John Lee Hooker Jr. (born January 15, 1952) is an American blues musician and Christian minister. He is the son of influential blues singer John Lee Hooker (1917-2001). The younger Hooker's musical style is markedly modernized, featuring contemporary arrangements.

== Biography ==
John Lee Hooker Jr. was born on January 15, 1952, in Detroit, Michigan, United States, to parents Maude Ellas (née Mathis) and John Lee Hooker. He had five siblings and two step siblings, his younger brother is musician Robert Hooker.

Hooker was performing live on local radio stations by the time he was eight years old, and toured with his father as a teenager. He struggled with drugs and alcohol for several years before reviving his career with his debut solo album, Blues with a Vengeance, in 2004. The album was nominated for a Grammy Award. A follow-up album, Cold as Ice, was released in 2006.

Hooker's third album, All Odds Against Me, was released on August 19, 2008. Marking a clear departure from his father's style of music, the album was nominated for a Grammy Award that year in the 'Best Traditional Blues CD' category.

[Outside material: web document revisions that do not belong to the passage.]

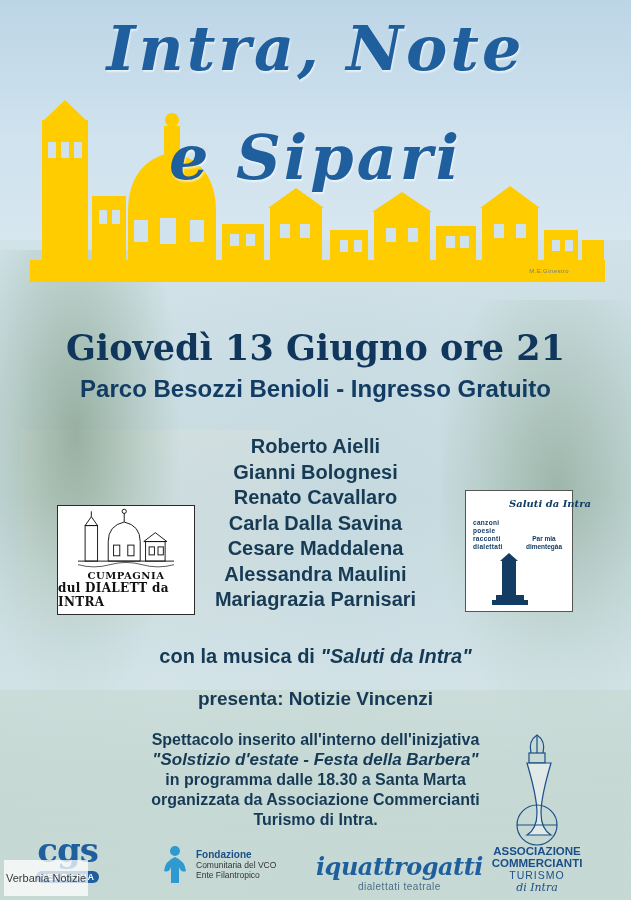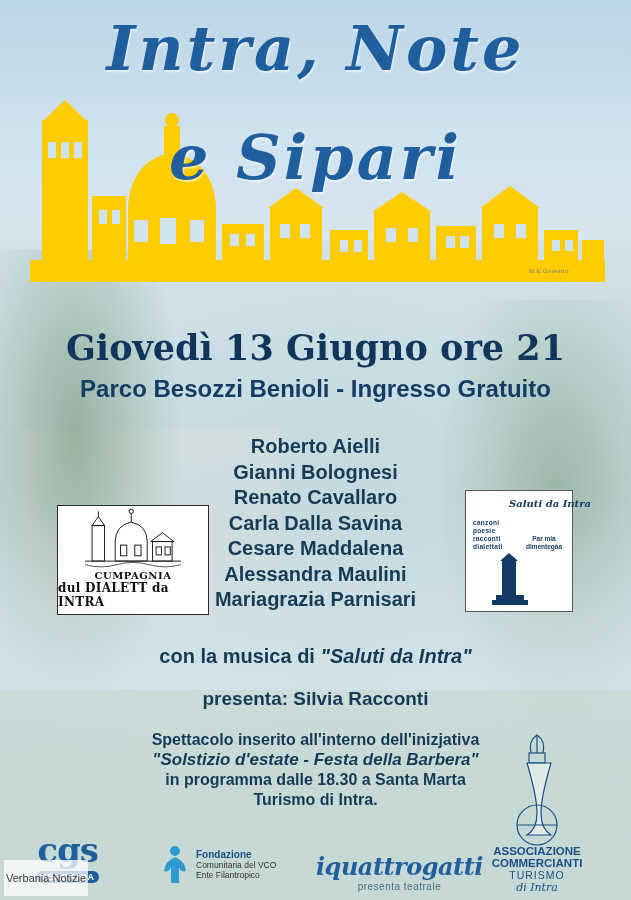--- a/index.html
+++ b/index.html
@@ -115,21 +115,21 @@
   }
 
   .note-block {
     position:absolute; left:0; top:730px; width:631px; text-align:center;
     z-index:6; color:#163a55; font-weight:bold; font-size:16px; line-height:20px;
   }
   .note-block .it { font-style:italic; font-size:17px; }
 
   
   .logo-cumpagnia {
-    position:absolute; left:57px; top:505px; width:152px; height:110px;
+    position:absolute; left:57px; top:505px; width:138px; height:110px;
     background:#ffffff; border:1px solid #2b2b2b; z-index:7;
     display:flex; flex-direction:column; align-items:center; justify-content:flex-end;
     padding-bottom:5px;
   }
   .logo-cumpagnia .caption1 { font-family:"DejaVu Serif", serif; font-size:10px; font-weight:bold; color:#111; letter-spacing:.5px;}
   .logo-cumpagnia .caption2 { font-family:"DejaVu Serif", serif; font-size:12px; font-weight:bold; color:#111; letter-spacing:.3px;}
 
   .logo-saluti {
     position:absolute; right:58px; top:490px; width:108px; height:122px;
     background:#ffffff; border:1px solid #555; z-index:7;
@@ -317,27 +317,28 @@
         <rect x="4" y="49" width="36" height="5"></rect>
       </g>
     </svg>
   </div>
 
   <div class="music-line">
     <span>con la musica di </span><i>"Saluti da Intra"</i>
   </div>
 
   <div class="presenta-line">
-    <span>presenta: </span><span>Silvia Racconti</span>
+    <span>presenta: </span><span>Notizie Vincenzi</span>
   </div>
 
   <div class="note-block">
     <div>Spettacolo inserito all'interno dell'inizjativa</div>
     <div class="it">"Solstizio d'estate - Festa della Barbera"</div>
     <div>in programma dalle 18.30 a Santa Marta</div>
+    <div>organizzata da Associazione Commercianti</div>
     <div>Turismo di Intra.</div>
   </div>
 
   <svg style="position:absolute; right:44px; top:725px; width:96px; height:125px; z-index:6;" viewBox="0 0 96 125">
     <g stroke="#1b4f87" fill="none" stroke-width="1.2">
       <path d="M40 28 q-3 -12 6 -18 q9 6 6 18"></path>
       <line x1="46" y1="10" x2="46" y2="28"></line>
       <rect x="38" y="28" width="16" height="10"></rect>
       <path d="M36 38 q10 34 10 50 q0 16 -10 22 h24 q-10 -6 -10 -22 q0 -16 10 -50 z" fill="#ffffff" fill-opacity=".45"></path>
       <circle cx="46" cy="100" r="20"></circle>
@@ -361,21 +362,21 @@
       </svg>
       <div class="f-text">
         <b>Fondazione</b>
         <span>Comunitaria del VCO</span>
         <span>Ente Filantropico</span>
       </div>
     </div>
 
     <div class="iquattro">
       <div class="iq-main">iquattrogatti</div>
-      <div class="iq-sub">presenta teatrale</div>
+      <div class="iq-sub">dialettati teatrale</div>
     </div>
 
     <div class="assoc">
       <div class="a1">ASSOCIAZIONE</div>
       <div class="a2">COMMERCIANTI</div>
       <div class="a3">TURISMO</div>
       <div class="a4">di Intra</div>
     </div>
 
   </div>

An animated video for the song, "Blues Ain't Nothin' But a Pimp," produced by Paris-based studio Callicore, featured Hooker as a street-hardened character known as "Bluesman." The video was a 2009 Webby Award honoree for special effects.

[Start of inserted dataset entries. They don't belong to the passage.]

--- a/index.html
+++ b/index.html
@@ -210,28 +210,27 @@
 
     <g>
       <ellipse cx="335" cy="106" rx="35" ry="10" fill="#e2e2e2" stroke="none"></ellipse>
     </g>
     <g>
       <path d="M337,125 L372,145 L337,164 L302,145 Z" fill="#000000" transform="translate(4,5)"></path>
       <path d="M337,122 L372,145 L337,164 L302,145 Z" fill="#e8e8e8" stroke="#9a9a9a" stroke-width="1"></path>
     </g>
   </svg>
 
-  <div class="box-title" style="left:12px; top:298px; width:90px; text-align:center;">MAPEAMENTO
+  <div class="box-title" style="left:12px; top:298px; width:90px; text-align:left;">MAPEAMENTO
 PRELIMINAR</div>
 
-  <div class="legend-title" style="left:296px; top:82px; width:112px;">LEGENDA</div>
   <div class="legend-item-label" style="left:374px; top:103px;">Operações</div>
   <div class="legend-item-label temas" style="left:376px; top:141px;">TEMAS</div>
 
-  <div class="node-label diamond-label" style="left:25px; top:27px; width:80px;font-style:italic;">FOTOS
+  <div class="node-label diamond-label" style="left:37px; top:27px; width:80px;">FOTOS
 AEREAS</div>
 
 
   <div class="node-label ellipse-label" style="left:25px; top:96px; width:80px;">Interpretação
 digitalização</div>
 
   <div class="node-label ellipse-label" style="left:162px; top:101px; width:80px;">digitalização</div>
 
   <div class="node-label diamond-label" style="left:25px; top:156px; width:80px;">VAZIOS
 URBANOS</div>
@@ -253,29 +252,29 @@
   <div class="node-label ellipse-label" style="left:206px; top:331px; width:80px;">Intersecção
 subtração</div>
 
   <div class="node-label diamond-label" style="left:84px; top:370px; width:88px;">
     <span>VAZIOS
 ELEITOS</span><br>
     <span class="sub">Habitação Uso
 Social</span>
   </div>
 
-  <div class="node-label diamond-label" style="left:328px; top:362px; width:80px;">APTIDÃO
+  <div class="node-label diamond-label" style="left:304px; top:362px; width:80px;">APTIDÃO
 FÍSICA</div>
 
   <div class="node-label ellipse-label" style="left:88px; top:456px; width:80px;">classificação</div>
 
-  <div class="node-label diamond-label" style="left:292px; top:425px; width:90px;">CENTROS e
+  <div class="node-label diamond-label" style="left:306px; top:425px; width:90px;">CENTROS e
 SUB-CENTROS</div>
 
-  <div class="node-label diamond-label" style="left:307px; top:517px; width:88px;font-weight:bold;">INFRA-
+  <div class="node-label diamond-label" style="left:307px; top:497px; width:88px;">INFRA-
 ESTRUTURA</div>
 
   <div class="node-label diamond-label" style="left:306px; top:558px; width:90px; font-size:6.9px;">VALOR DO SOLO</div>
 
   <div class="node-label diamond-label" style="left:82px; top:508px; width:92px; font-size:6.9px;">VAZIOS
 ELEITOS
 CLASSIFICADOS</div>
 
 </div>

Hooker's 2008 touring band included of George Lacson (bass), Jeff Horan (guitar), Mike Rogers (drums), and Gig Anderson (keyboards).

Now an ordained minister, he is now reaching out to those in prisons (some of which were where he was an inmate during his drug abuse years) and is currently raising funds through his Kickstarter webpage in order to finish his recording and eventual release of his first contemporary soul gospel album using almost the same blues and funk elements he incorporated in his blues releases and concerts. Rev. Hooker also gives a brief video bio of himself leading up to his conversion to Christianity on his Kickstarter page including a full bio.

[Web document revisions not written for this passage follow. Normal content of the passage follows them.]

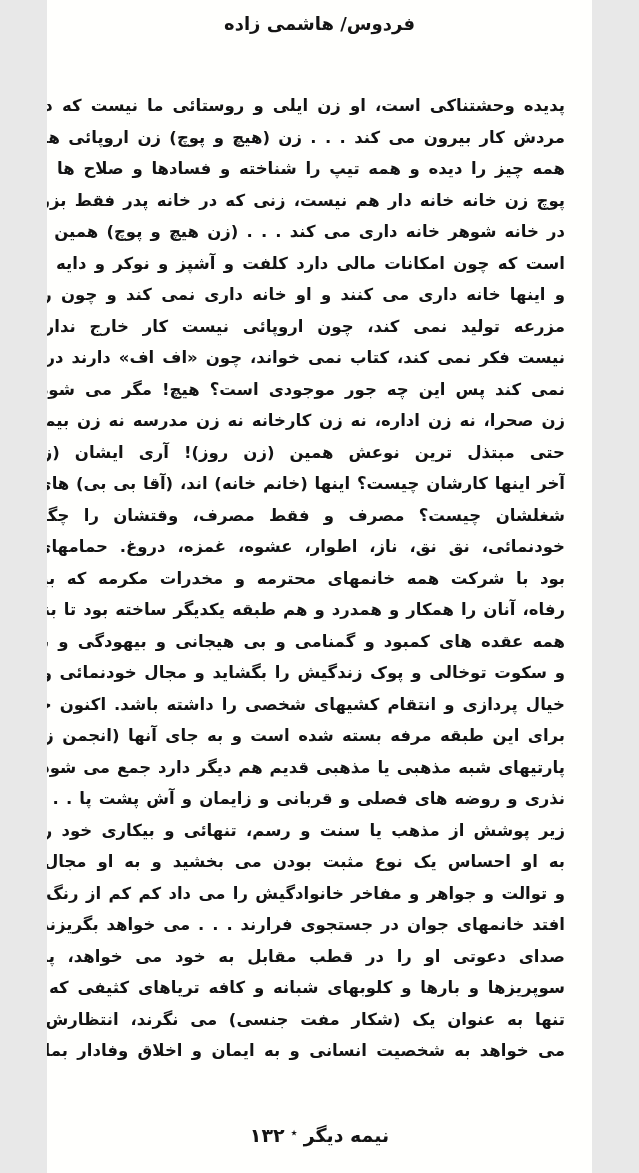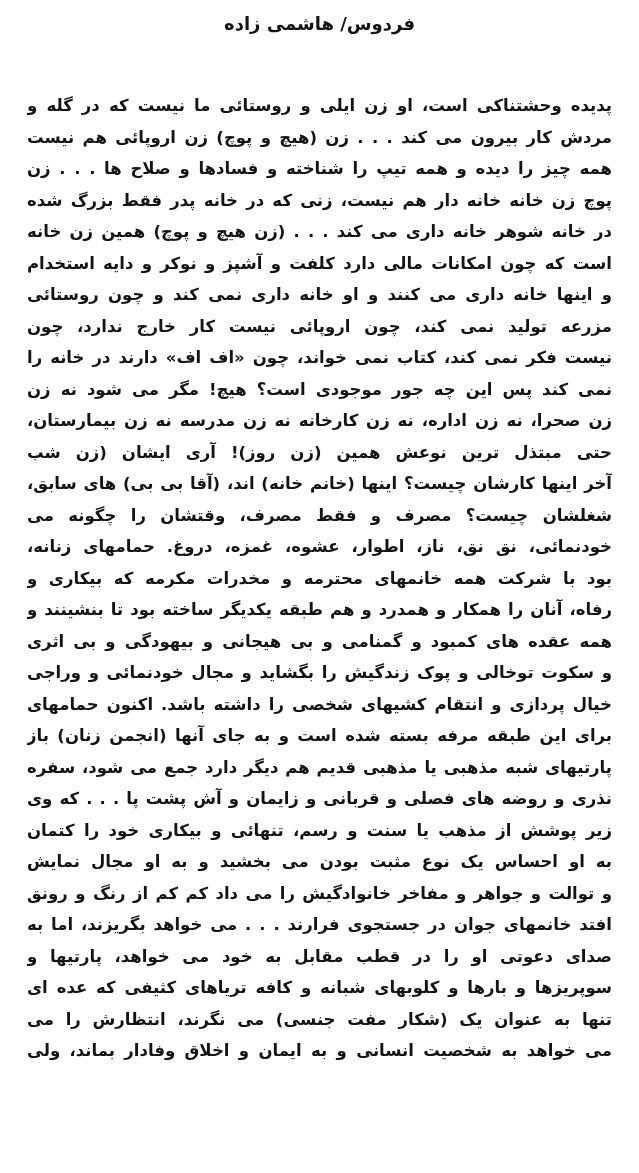--- a/index.html
+++ b/index.html
@@ -2,21 +2,21 @@
 <html lang="fa"><head>
 <meta charset="utf-8">
 <style>
   html, body {
     margin: 0;
     padding: 0;
     background: #e8e8e8;
   }
   .page {
     position: relative;
-    width: 639px;
+    width: 545px;
     height: 1173px;
     margin: 0 auto;
     background: #fffffd;
     color: #141414;
     font-family: "DejaVu Sans", sans-serif;
     overflow: hidden;
   }
   .header {
     position: absolute;
     top: 13px;
@@ -94,13 +94,16 @@
       <div class="line">زیر پوشش از مذهب یا سنت و رسم، تنهائی و بیکاری خود را کتمان می کرد و</div>
       <div class="line">به او احساس یک نوع مثبت بودن می بخشید و به او مجال نمایش زیبائی و مد</div>
       <div class="line">و توالت و جواهر و مفاخر خانوادگیش را می داد کم کم از رنگ و رونق می</div>
       <div class="line">افتد خانمهای جوان در جستجوی فرارند . . . می خواهد بگریزند، اما به کجا؟</div>
       <div class="line">صدای دعوتی او را در قطب مقابل به خود می خواهد، پارتیها و دانسینگها و</div>
       <div class="line">سوپریزها و بارها و کلوبهای شبانه و کافه تریاهای کثیفی که عده ای که او را</div>
       <div class="line">تنها به عنوان یک (شکار مفت جنسی) می نگرند، انتظارش را می کشند، او</div>
       <div class="line">می خواهد به شخصیت انسانی و به ایمان و اخلاق وفادار بماند، ولی می بیند</div>
     </div>
 
+  <div class="footer">
+    <span>نیمه دیگر</span><span class="mark">٭</span><span>۱۳۲</span>
+  </div>
 </div>
 
 </body></html>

Before becoming a minister and still a blues artist, he was featured in an episode of The 700 Club where he detailed his drug addictions and imprisonments leading up to his conversion to Christianity and sobriety. That video clip can be found on YouTube.

==Discography==
===Studio albums===
- Blues With A Vengeance (Kent Music/Kent Entertainment Group, 2004)
- Cold As Ice (Telarc Records, 2006)
- All Odds Against Me (Steppin' Stone Records/CC Entertainment, 2008)
- All Hooked Up (Steppin' Stone Records/CC Entertainment, 2012)
- That's What The Blues Is All About [with Daddy's Cash] (Sound And More Studios/Hermes Management, 2012)
- Testify (Steppin' Stone Records/CC Entertainment, 2020)

===Live albums===
- Live In Istanbul, Turkey (Steppin' Stone Records/CC Entertainment, 2010)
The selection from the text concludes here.